Tableside showstoppers are the norm at Turkish steakhouse the H Cuisine

Theater of the beefy

Tableside showstoppers are the norm at Turkish steakhouse the H Cuisine
Photo by Rob Bartlett
The H Cuisine
7512 Dr. Phillips Blvd., 407-930-3020, thehcuisine.com ; $$$$

Nusret "Salt Bae" Gökçe, the man who showed the world how to properly sprinkle salt onto a slab of meat while looking like a proper douchebag, built an empire from his Nusr-Et chain of restaurants and, in so doing, popularized the Turkish steakhouse. Duran Özdemir, chef and general manager of the H Cuisine in Dr. Phillips, appears to be following in Bae's footsteps. H Cuisine, you see, is very much a sister restaurant to the Haci Steakhouse Özdemir runs in Kayseri, Turkey – right down to the servers donning vests and newsboy caps, and the modern, so-comfy-you'll-want-to-linger seating. Just as in that steakhouse in Turkey, eyes are inevitably drawn to a glass wall behind which glamorous slabs of beef pose amid illuminated bricks of Himalayan salt. From this dry-aging chamber, enticing cuts of USDA Prime beef beckon – cuts that are often sliced with dramatic flair tableside, then theatrically flecked with Maldon sea salt.

I felt a need to salt the 28-day, dry-aged, bone-in ribeye ($52) a little more myself. "Do it like that guy," said my dining comrade, and I knew perfectly well who he meant. So, with elbow cocked, wrist contorted and lips pursed, I managed to project salt all over my arm and the floor. "I guess it's harder than it looks," I muttered and performed a more staid sprinkle over the sliced meat.

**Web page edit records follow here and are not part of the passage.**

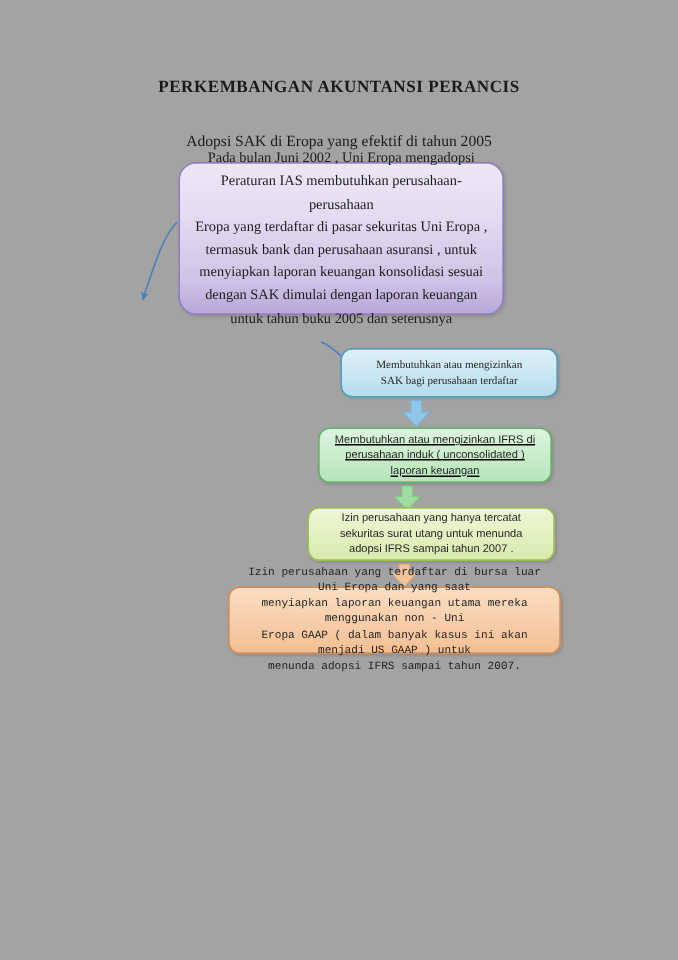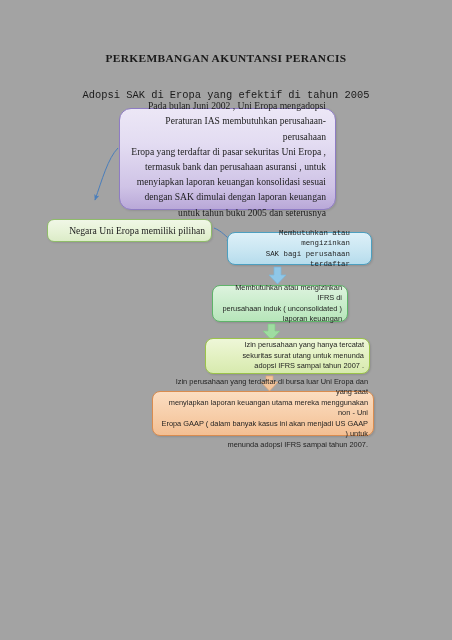--- a/index.html
+++ b/index.html
@@ -35,40 +35,39 @@
     letter-spacing: 0.35px;
     color: #1a1a1a;
   }
 
   .doc-subtitle {
     position: absolute;
     left: 0;
     top: 89px;
     width: 452px;
     text-align: center;
-    font-family: Liberation Mono, monospace;
+    font-family: Liberation Serif, serif;
     font-size: 10.4px;
     color: #1a1a1a;
   }
 
   
   .node {
     position: absolute;
     box-sizing: border-box;
     border-radius: 9px;
     display: flex;
     align-items: center;
     justify-content: center;
     text-align: center;
   }
   .node .txt {
     display: block;
     width: 100%;
     white-space: pre-line;
-    text-align: right;
   }
 
   
   .node-purple {
     left: 119px;
     top: 108px;
     width: 217px;
     height: 102px;
     border: 1px solid #8e7cc3;
     border-radius: 12px;
@@ -107,37 +106,38 @@
     left: 227px;
     top: 232px;
     width: 145px;
     height: 33px;
     border: 1px solid #4c9fc0;
     border-radius: 8px;
     background: linear-gradient(180deg, #ddf0f8 0%, #c9e6f2 55%, #b6dcec 100%);
     box-shadow: 1px 1px 2px rgba(0,0,0,0.12);
   }
   .node-blue .txt {
-    font-family: Liberation Mono, monospace;
+    font-family: Liberation Serif, serif;
     font-size: 7.4px;
     line-height: 10.4px;
     color: #1f1f1f;
     padding: 0 21px;
   }
 
   
   .node-teal {
     left: 212px;
     top: 285px;
-    width: 136px;
+    width: 156px;
     height: 37px;
     border: 1px solid #5fb36a;
     border-radius: 8px;
     background: linear-gradient(180deg, #ddf3de 0%, #c8ecca 55%, #b7e5ba 100%);
     box-shadow: 1px 1px 2px rgba(0,0,0,0.12);
+    text-decoration: underline;
   }
   .node-teal .txt {
     font-family: "Liberation Sans", sans-serif;
     font-size: 7.4px;
     line-height: 10.4px;
     color: #1f1f1f;
     padding: 0 5px;
   }
 
   .node-lime {
@@ -163,21 +163,21 @@
     left: 152px;
     top: 391px;
     width: 222px;
     height: 45px;
     border: 1px solid #d98c50;
     border-radius: 8px;
     background: linear-gradient(180deg, #fbddc1 0%, #f7cfab 50%, #f3bf93 100%);
     box-shadow: 1px 1px 2px rgba(0,0,0,0.12);
   }
   .node-orange .txt {
-    font-family: Liberation Sans, sans-serif;
+    font-family: Liberation Mono, monospace;
     font-size: 7.4px;
     line-height: 10.4px;
     color: #1f1f1f;
     padding: 0 5px;
   }
 
   
   .connectors {
     position: absolute;
     left: 0;
@@ -217,23 +217,20 @@
   <div class="node node-purple">
     <span class="txt">Pada bulan Juni 2002 , Uni Eropa mengadopsi
 Peraturan IAS membutuhkan perusahaan-perusahaan
 Eropa yang terdaftar di pasar sekuritas Uni Eropa ,
 termasuk bank dan perusahaan asuransi , untuk
 menyiapkan laporan keuangan konsolidasi sesuai
 dengan SAK dimulai dengan laporan keuangan
 untuk tahun buku 2005 dan seterusnya</span>
   </div>
 
-  <div class="node node-green-left">
-    <span class="txt">Negara Uni Eropa memiliki pilihan</span>
-  </div>
 
   <div class="node node-blue">
     <span class="txt">Membutuhkan atau mengizinkan
 SAK bagi perusahaan terdaftar</span>
   </div>
 
   <div class="node node-teal">
     <span class="txt">Membutuhkan atau mengizinkan IFRS di
 perusahaan induk ( unconsolidated )
 laporan keuangan</span>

The bites were every bit as beautiful as I'd hoped and while bulgur-like firik rice was offered as a complimentary side, mashed potatoes ($9) – à la Joël Robuchon – were my preferred carb. Medallions of lokum ($36) – that's tenderloin aged 25 days in butter – were supremely tender, yes, but I want my beef to taste like it came from the meatier bits of a cow, not its udders. Others would heartily disagree. Now, on this one visit, a starter of tulum salad ($13) with greens, goat cheese, walnuts and a pomegranate-studded vinaigrette came well after we got our steaks. Sure, the blunder was offset by the fact the salad was so damned good, but still. On another visit, the starters arrived in timely fashion and in accordance with restaurant protocol.

click to enlarge Tableside showstoppers are the norm at Turkish steakhouse the H Cuisine
Photo by Rob Bartlett

First, a steak tartare ($17) given a luscious makeover (tableside, of course!) with the addition of marrow scooped from the bone and mixed into the meaty mélange. It's served with a few slices of sourdough toast. Small quibble: Serve it with more sourdough toast. After ordering cacik ($10), a spicy yogurt-cucumber dip, we realized it didn't really go with anything. Nor was it served with any kind of bread. So we just spooned into it periodically like a wet snack before the "chateau filet" ($90) for two arrived. Cuts of the wet-aged tenderloin were seared ever so slightly in the restaurant's charcoal-fired Josper oven before being finished (tableside, of course!) in a butter-pooled hot plate. Özdemir, donning black gloves during the whole production, crowned the meat with bread prior to serving it. Simply glorious. Salt a little more generously, should you wish (you will), and spike it with crushed Aleppo pepper, should the urge strike (it will). Also, do your gallbladder a solid by NOT dipping any bread into that puddle of lustrous death.

For the steak-averse, strozzapreti ($32) provides enough gusto to go with the gimmick. The toothy pasta with oyster mushrooms, fresh basil and bits of corned beef – not pancetta – in a cream sauce is thrown into a hollowed Parmesan wheel set alight with a little rum. It's all tossed (tableside, of course!) in the rapidly melting cheese and then served. I loved it.

Intriguing desserts like milk pudding muhallebi with pomegranates and walnuts ($9) and a translucent candied pumpkin ($11) resembling Turkish delight – only drizzled with tahini and topped with cream and walnuts – elicited grunts of the good kind. Craft cocktails are given the serious treatment, and while the $35 corkage fee is a bit steep, markup on wines isn't as outrageous as other area restaurants.

Steaks, you'll notice, don't come cheap at H Cuisine, particularly when taking the small portion sizes into consideration. But I can say without reservation that the restaurant is worth its weight in salt, bae.